Implementation:Farama Foundation Gymnasium RecordEpisodeStatistics
| Knowledge Sources | |
|---|---|
| Domains | Reinforcement_Learning, Monitoring |
| Last Updated | 2026-02-15 03:00 GMT |
Overview
Concrete tool for tracking cumulative episode rewards, lengths, and timing provided by the Gymnasium library.
Description
The RecordEpisodeStatistics wrapper intercepts step and reset calls to accumulate episode-level metrics. At the end of each episode (when terminated or truncated is True), it injects an "episode" key into the info dictionary containing the cumulative reward (r), episode length (l), and wall-clock time (t). It also maintains return_queue, length_queue, and time_queue deque attributes for accessing recent episode statistics.
Usage
Wrap any Gymnasium environment with this wrapper when you need to track training progress. Access env.return_queue and env.length_queue for plotting learning curves or computing rolling averages.
Code Reference
Source Location
- Repository: Gymnasium
- File: gymnasium/wrappers/common.py
- Lines: L436-548
Signature
class RecordEpisodeStatistics(gym.Wrapper[ObsType, ActType, ObsType, ActType]):
def __init__(
self,
env: gym.Env[ObsType, ActType],
buffer_length: int = 100,
stats_key: str = "episode",
):
"""Tracks cumulative rewards and episode lengths.
Args:
env: The environment to apply the wrapper
buffer_length: Size of the return_queue, length_queue, and time_queue buffers
stats_key: The info key for the episode statistics
"""
Import
from gymnasium.wrappers import RecordEpisodeStatistics
# or
import gymnasium as gym
env = gym.wrappers.RecordEpisodeStatistics(env)
I/O Contract
Inputs
| Name | Type | Required | Description |
|---|---|---|---|
| env | gym.Env | Yes | The environment to wrap |
| buffer_length | int | No | Size of deque buffers (default 100) |
| stats_key | str | No | Info dict key for statistics (default "episode") |
Outputs
| Name | Type | Description |
|---|---|---|
| return_queue | deque[float] | Last N episode cumulative rewards |
| length_queue | deque[int] | Last N episode lengths |
| time_queue | deque[float] | Last N episode wall-clock durations |
| info["episode"] | dict | Contains "r" (reward), "l" (length), "t" (time) at episode end |
Usage Examples
Basic Statistics Tracking
import gymnasium as gym
from gymnasium.wrappers import RecordEpisodeStatistics
env = gym.make("CartPole-v1")
env = RecordEpisodeStatistics(env, buffer_length=100)

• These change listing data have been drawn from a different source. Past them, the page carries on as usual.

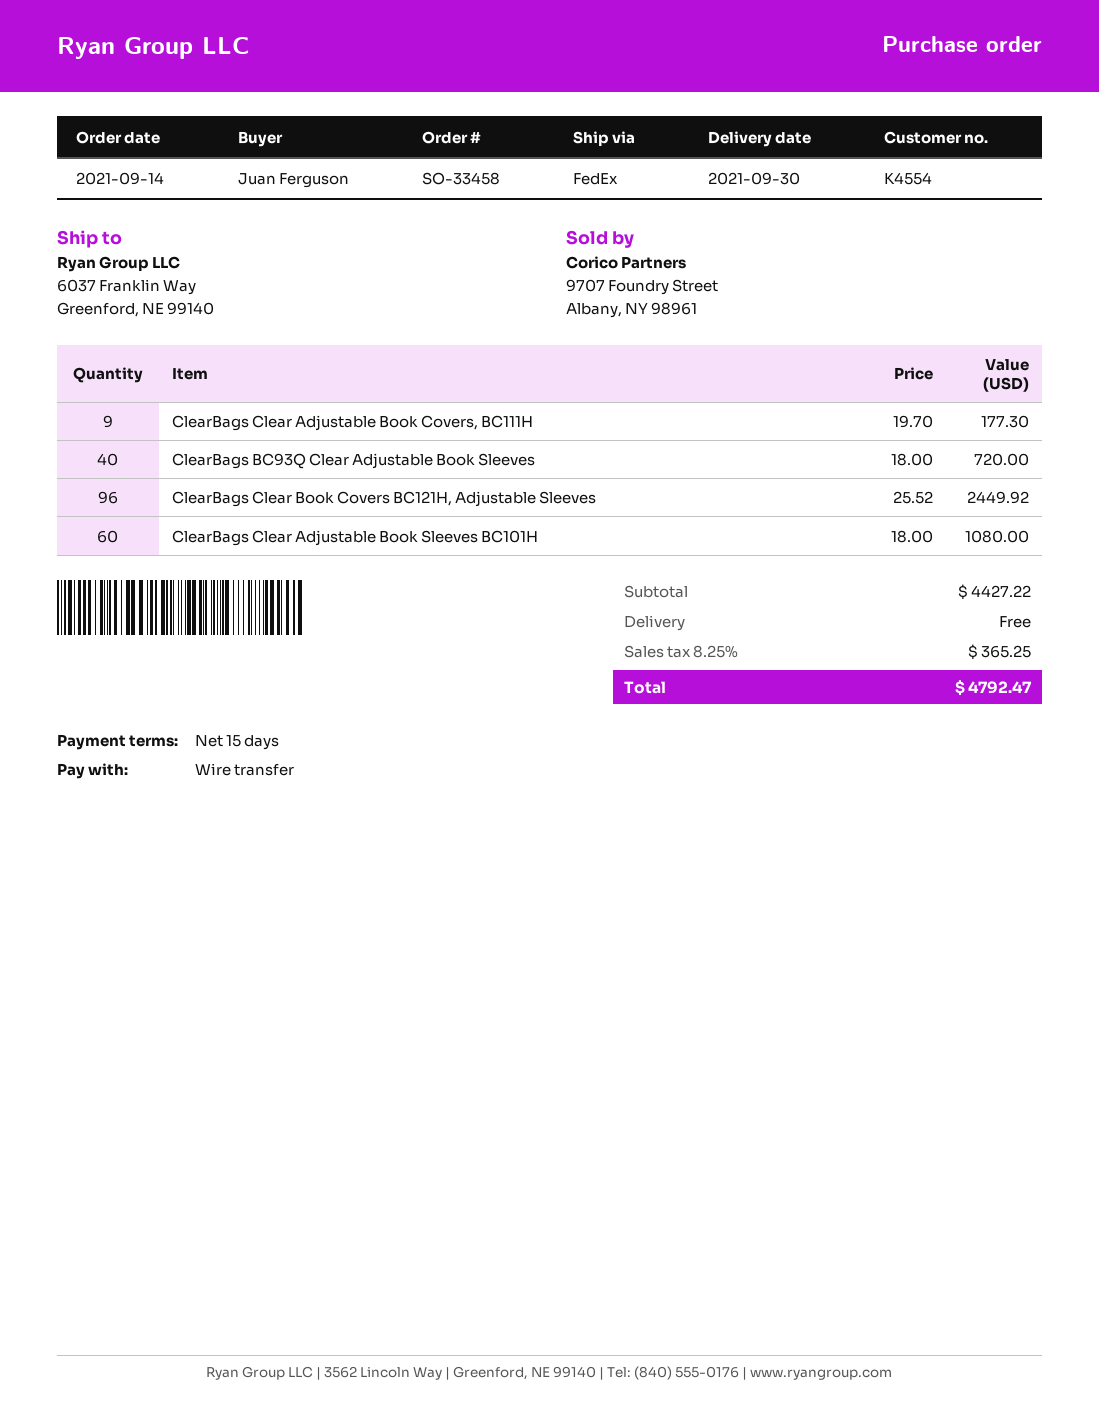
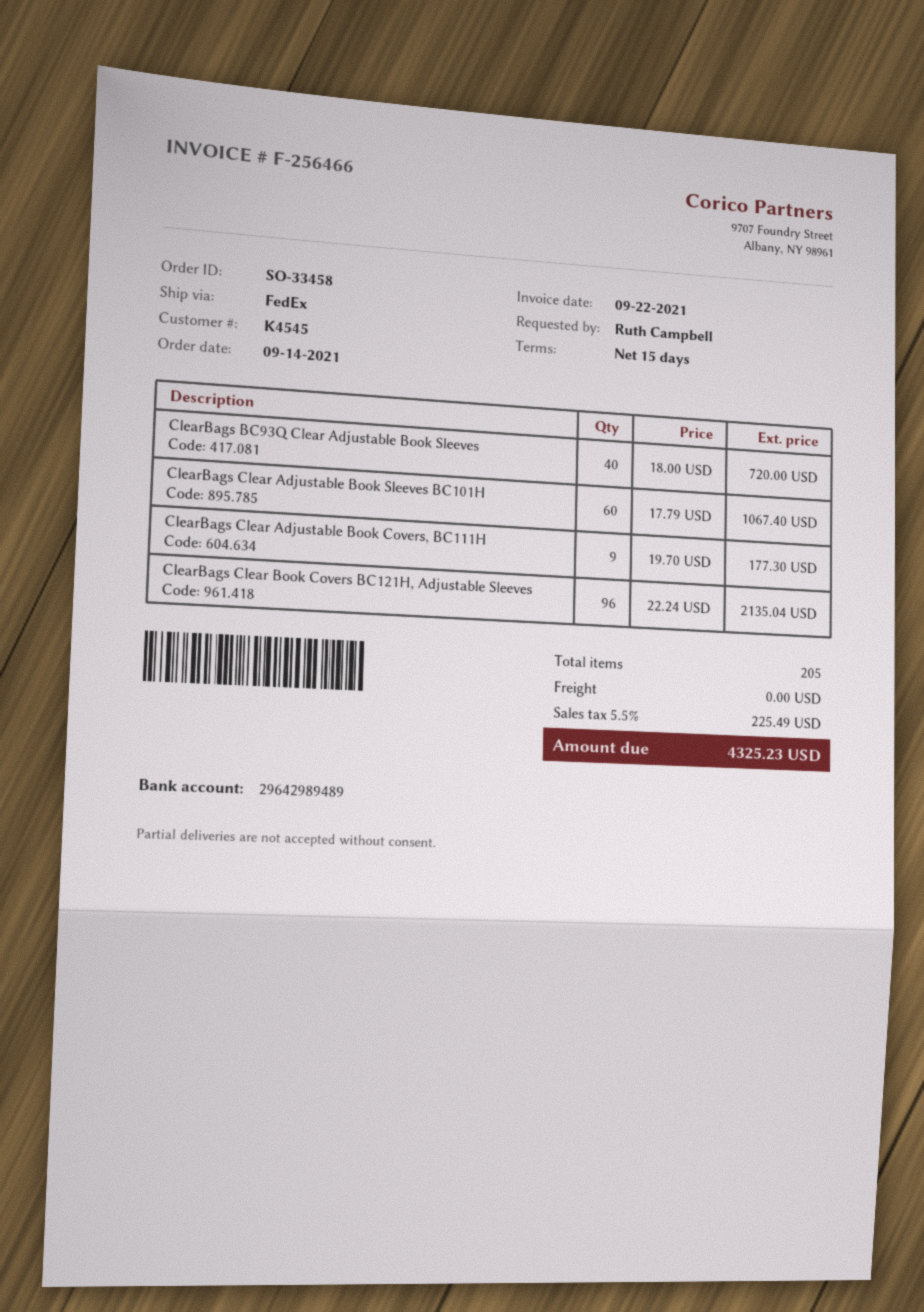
customer number: K4554 -> K4545
ordered by: Juan Ferguson -> Ruth Campbell
ClearBags Clear Book Covers BC121H, Adjustable Sleeves: 96 x 25.52 = 2449.92 -> 96 x 22.24 = 2135.04
ClearBags Clear Adjustable Book Sleeves BC101H: 60 x 18.00 = 1080.00 -> 60 x 17.79 = 1067.40
tax: 8.25% = 365.25 -> 5.5% = 225.49
total: 4792.47 -> 4325.23

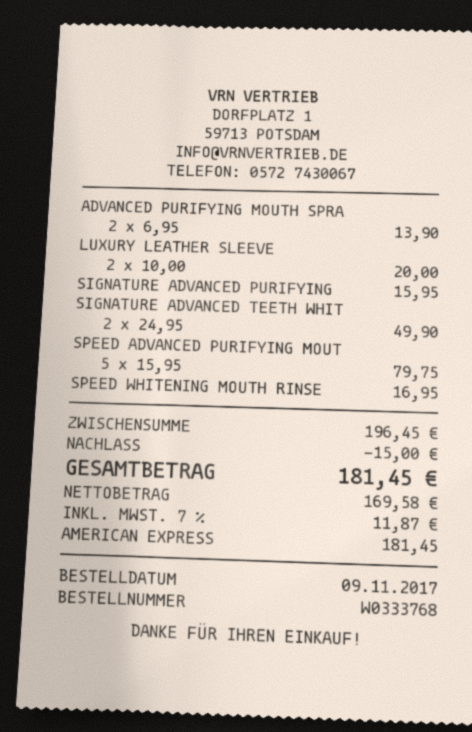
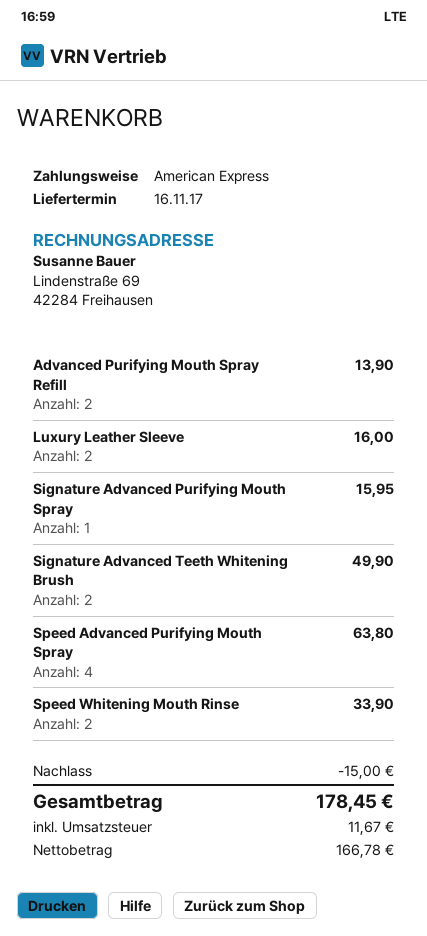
LUXURY LEATHER SLEEVE: 2 for 20.00 -> 2 for 16.00
SPEED ADVANCED PURIFYING MOUT: 5 for 79.75 -> 4 for 63.80
SPEED WHITENING MOUTH RINSE: 1 for 16.95 -> 2 for 33.90
net: 169.58 -> 166.78
tax: 11.87 -> 11.67
total: 181.45 -> 178.45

obs, info = env.reset(seed=42)
for episode in range(100):
terminated, truncated = False, False
while not (terminated or truncated):
action = env.action_space.sample()
obs, reward, terminated, truncated, info = env.step(action)
if terminated or truncated:
# info["episode"] contains {"r": ..., "l": ..., "t": ...}
print(f"Episode {episode}: reward={info['episode']['r']}")
obs, info = env.reset()
# Access rolling statistics
print(f"Mean return: {sum(env.return_queue) / len(env.return_queue)}")